- GOAL OF THE EXERCISE -
Below are the records; copy each line in which "padding" can be found.
GIVEN DATA section start
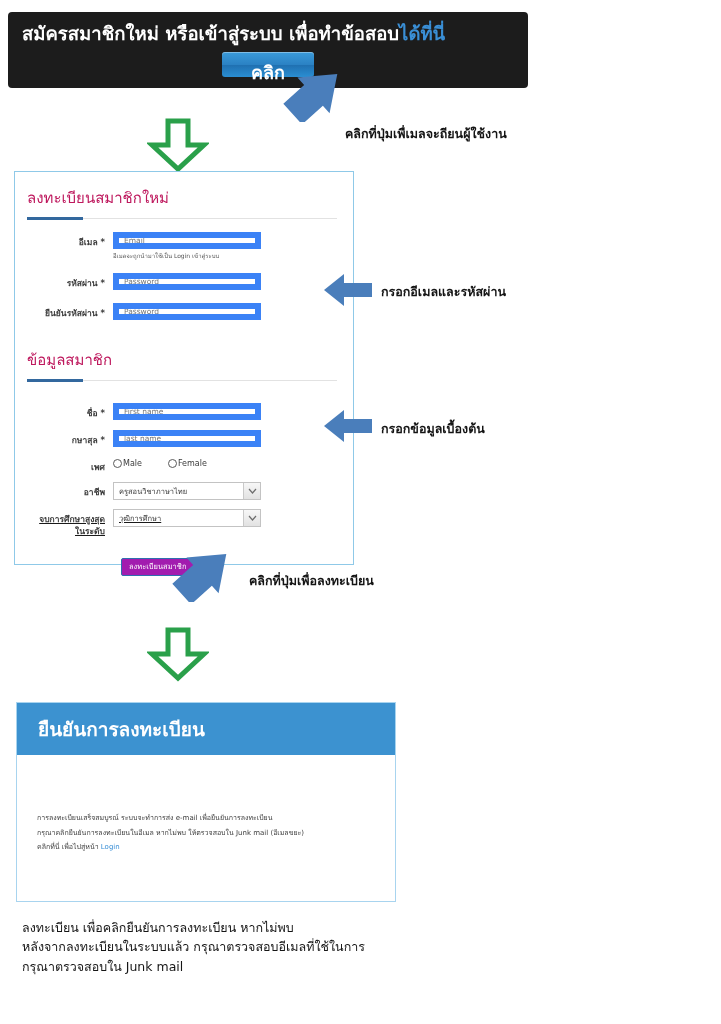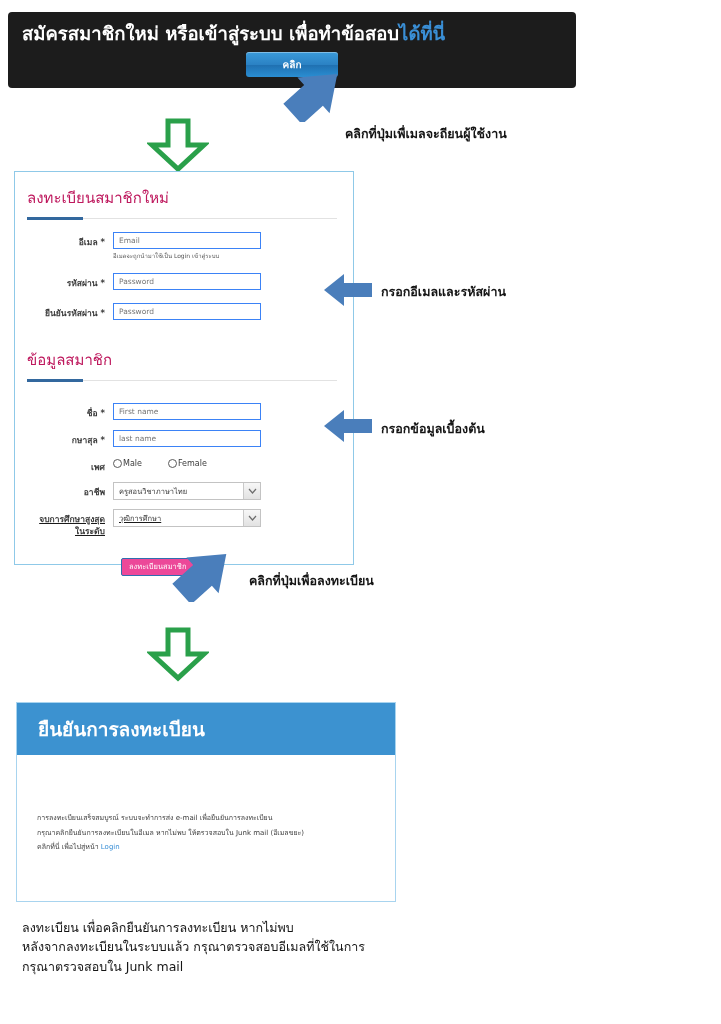--- a/index.html
+++ b/index.html
@@ -22,7 +22,7 @@
     position: absolute;
     left: 8px;
     top: 12px;
-    width: 568px;
+    width: 520px;
     height: 76px;
     background: #1c1c1c;
     border-radius: 4px;

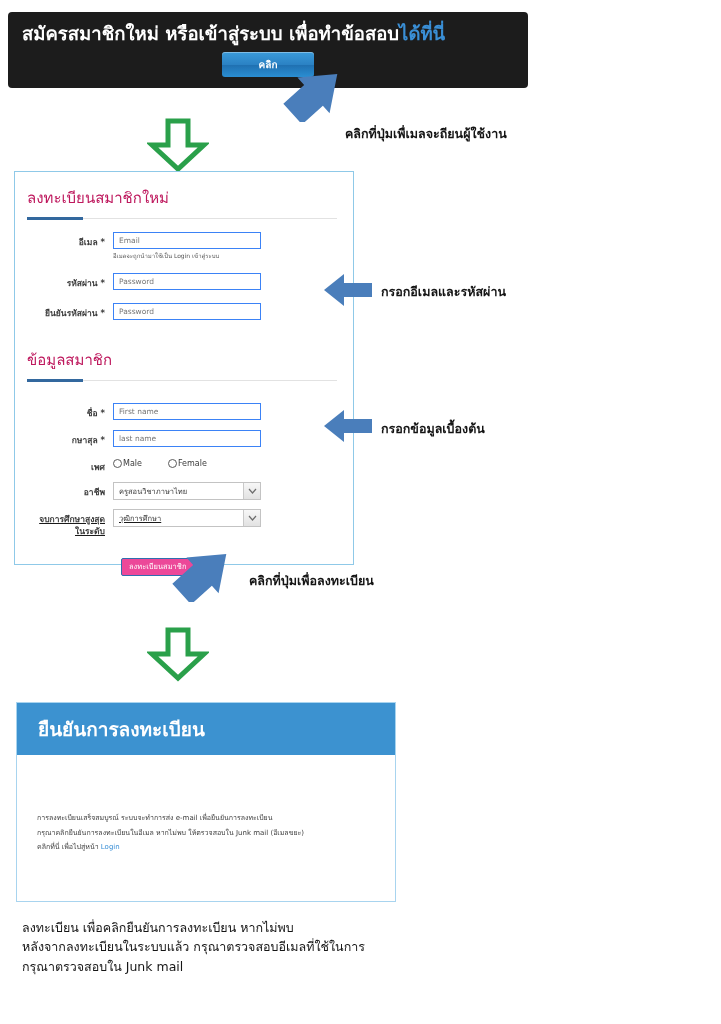--- a/index.html
+++ b/index.html
@@ -51,14 +51,14 @@
     line-height: 25px;
     text-align: center;
     color: #ffffff;
-    font-size: 10px;
+    font-size: 18px;
     font-weight: bold;
     border: none;
     border-radius: 3px;
     background: linear-gradient(to bottom, #3a9ad9 0%, #2b82c4 50%, #1f6fb0 51%, #2a8ed2 100%);
     box-shadow: inset 0 1px 0 rgba(255,255,255,0.35);
     cursor: pointer;
-    padding: 0;
+    padding: 8px;
     font-family: inherit;
   }
 

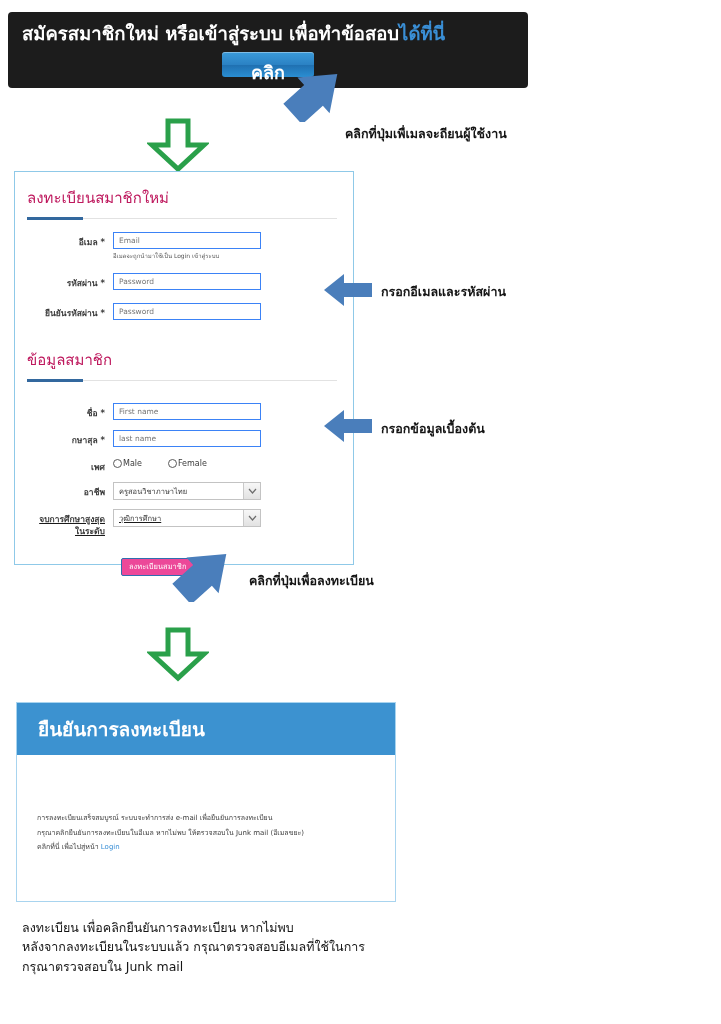--- a/index.html
+++ b/index.html
@@ -135,7 +135,7 @@
   .txt-input {
     width: 148px;
     height: 17px;
-    border: 1px solid #3b82f6;
+    border: 6px solid #3b82f6;
     box-sizing: border-box;
     font-size: 7.5px;
     color: #a9a9a9;

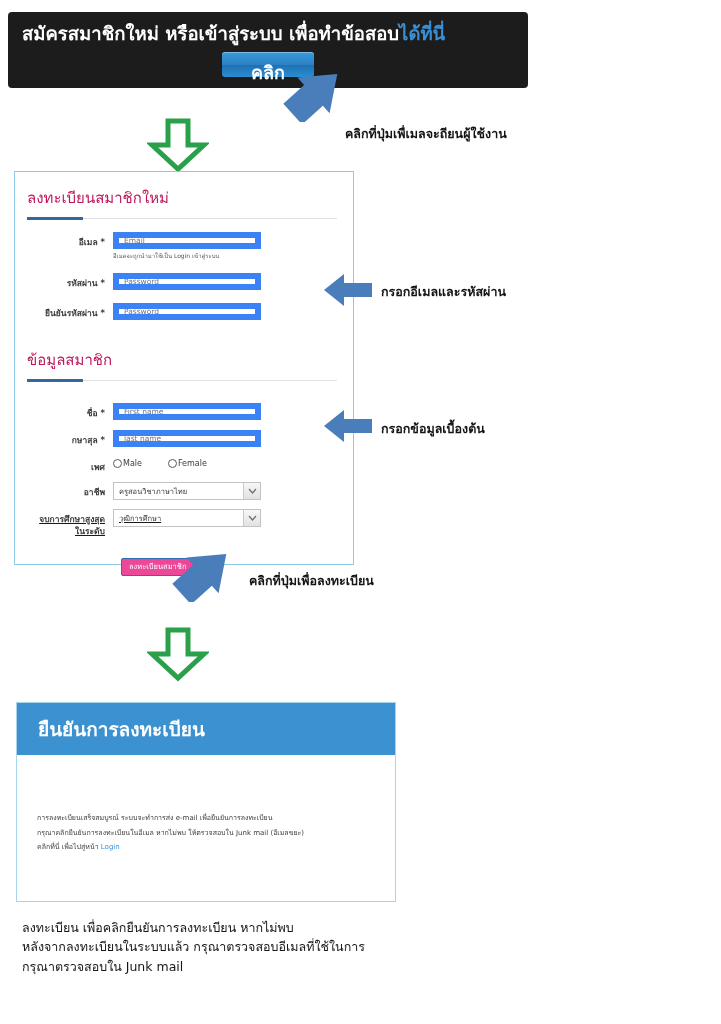--- a/index.html
+++ b/index.html
@@ -208,7 +208,7 @@
     padding-left: 106px;
   }
   .submit-btn {
-    background: #ec4899;
+    background: #a21caf;
     border: 1px solid #2f6eb0;
     color: #ffffff;
     font-size: 7.5px;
GIVEN DATA section end
- WRITTEN SOLUTION -
-    padding: 0;
+    padding: 8px;
     padding-left: 106px;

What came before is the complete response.